What We Can Learn: 2012-13 for Steph was like Sweetener for Ariana Grande. The general public finally started to appreciate the talent, but the best had yet to come. Steph hadn’t dropped an MVP season yet just like how Ariana blessed us all with thank u, next and elevated her status to an even higher level. An MVP-level performance, if you will. Is this season D’Angelo’s first big album? The one that puts him on the map, with his best work coming later? Maybe! Him and Steph’s per-36 numbers are actually a clear indicator that D’Angelo might be a little farther along than Steph was at that point. Steph played over 38 minutes per game that season, so when equalized D’Angelo actually leads in categories like points, assists, rebounds, and even threes. It’s the fact that Steph doesn’t miss shots that sets them apart. Regardless, DLo is proving that he too can lead a surprise team to unexpected success at a precocious age.
Now, before I go any further, I want to acknowledge how lofty some of these comparisons are. Kyrie? James? Steph? If you gave me truth serum and asked me if I think D’Angelo would end up being as good as any of these guys, I would reluctantly admit that it’s doubtful. These are some of the best players in the league, including the best shooter and quite possibly the second best shooting guard of all time (don’t even get me started, that’s a conversation for another time).
What I am pointing out is that D’Angelo Russell is young, talented, and his group of peers is playing at a higher caliber than any of us might have expected when the season began. The guy made the damn All Star team after averaging 15.7 points over his first 13 games. I have no idea how good he’ll end up being. No one does, but he’s among some impressive company.

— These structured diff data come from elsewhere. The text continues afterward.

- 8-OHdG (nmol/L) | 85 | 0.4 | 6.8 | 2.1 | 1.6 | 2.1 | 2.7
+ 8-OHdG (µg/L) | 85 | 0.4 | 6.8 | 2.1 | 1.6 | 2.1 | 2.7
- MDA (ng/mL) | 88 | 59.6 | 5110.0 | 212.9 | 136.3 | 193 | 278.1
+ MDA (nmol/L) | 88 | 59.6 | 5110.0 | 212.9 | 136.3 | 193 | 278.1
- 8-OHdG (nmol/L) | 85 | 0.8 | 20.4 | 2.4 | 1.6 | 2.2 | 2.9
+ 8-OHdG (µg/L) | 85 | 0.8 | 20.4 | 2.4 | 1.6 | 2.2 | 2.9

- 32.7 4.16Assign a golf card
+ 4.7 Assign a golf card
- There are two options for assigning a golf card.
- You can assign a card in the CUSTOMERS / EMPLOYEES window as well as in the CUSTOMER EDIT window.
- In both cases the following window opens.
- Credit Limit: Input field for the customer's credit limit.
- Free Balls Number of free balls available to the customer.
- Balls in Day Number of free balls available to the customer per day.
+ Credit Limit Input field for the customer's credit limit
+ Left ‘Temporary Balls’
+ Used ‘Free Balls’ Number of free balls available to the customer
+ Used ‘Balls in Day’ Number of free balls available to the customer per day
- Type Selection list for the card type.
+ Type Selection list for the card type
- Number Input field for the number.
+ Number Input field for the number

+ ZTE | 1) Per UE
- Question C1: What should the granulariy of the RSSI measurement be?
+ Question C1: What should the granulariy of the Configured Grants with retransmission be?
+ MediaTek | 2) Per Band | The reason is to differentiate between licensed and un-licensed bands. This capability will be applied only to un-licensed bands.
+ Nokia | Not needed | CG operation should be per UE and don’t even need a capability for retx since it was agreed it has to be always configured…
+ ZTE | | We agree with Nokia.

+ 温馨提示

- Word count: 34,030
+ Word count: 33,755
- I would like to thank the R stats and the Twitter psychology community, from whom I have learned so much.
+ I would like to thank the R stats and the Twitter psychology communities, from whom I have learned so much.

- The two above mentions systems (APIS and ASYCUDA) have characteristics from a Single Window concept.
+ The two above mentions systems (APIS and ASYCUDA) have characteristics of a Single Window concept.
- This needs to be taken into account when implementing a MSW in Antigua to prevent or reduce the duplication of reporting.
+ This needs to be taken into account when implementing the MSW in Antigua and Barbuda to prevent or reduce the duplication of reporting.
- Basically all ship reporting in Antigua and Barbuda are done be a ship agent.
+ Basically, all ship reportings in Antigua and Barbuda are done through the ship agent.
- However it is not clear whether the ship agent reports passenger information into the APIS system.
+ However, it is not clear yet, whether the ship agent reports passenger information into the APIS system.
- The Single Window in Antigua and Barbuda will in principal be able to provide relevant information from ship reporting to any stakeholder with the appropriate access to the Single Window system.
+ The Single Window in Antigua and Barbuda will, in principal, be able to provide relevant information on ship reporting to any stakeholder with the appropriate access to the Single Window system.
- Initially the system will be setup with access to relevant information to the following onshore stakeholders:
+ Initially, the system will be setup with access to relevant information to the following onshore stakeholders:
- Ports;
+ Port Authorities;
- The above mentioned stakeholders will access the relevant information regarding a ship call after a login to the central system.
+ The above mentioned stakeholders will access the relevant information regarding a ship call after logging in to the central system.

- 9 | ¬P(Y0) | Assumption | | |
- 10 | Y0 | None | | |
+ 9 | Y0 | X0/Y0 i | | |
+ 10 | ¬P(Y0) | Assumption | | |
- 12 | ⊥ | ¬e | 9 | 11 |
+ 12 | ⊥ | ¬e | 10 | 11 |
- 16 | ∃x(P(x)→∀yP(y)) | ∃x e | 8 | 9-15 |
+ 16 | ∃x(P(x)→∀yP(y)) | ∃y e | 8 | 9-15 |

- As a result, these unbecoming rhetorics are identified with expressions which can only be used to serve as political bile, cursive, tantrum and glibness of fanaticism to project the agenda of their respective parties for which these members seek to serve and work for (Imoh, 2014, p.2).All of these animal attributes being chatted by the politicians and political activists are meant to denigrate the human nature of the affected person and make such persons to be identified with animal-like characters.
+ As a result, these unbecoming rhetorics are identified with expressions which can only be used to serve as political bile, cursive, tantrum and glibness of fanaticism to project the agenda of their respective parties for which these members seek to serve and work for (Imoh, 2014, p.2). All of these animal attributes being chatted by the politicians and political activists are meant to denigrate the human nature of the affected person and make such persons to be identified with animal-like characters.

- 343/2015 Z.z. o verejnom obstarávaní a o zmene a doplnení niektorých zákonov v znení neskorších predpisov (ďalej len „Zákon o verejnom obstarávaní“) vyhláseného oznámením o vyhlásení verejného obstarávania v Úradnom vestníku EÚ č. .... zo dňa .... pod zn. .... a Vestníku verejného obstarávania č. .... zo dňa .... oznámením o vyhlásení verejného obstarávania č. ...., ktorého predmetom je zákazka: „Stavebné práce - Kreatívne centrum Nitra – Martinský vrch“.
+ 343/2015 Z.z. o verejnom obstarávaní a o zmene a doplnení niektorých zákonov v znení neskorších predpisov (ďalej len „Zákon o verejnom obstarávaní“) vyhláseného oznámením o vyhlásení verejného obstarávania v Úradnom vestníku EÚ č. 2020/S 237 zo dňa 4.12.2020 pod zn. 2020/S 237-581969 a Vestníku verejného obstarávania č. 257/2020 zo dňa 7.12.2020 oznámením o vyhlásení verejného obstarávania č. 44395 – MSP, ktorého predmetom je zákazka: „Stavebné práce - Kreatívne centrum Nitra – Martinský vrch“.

This season has been fun and stressful and exhilarating and disappointing and frustrating and amazing. The ups have been way up and the downs have been in the sewer. Throughout it all, D’Angelo has been there, hitting shots (and missing defensive queues) and making impossible floaters (and sailing alley-oop passes into the seats), much like those guys at that age. What’s next? I don’t know. The playoffs, hopefully. Maybe a max contract. Maybe another All Star selection. (Probably some more floaters.) What do I know for sure? He is fun, even hilarious to watch. He is talented, and he is the face of the Brooklyn Nets. Hopefully for a while.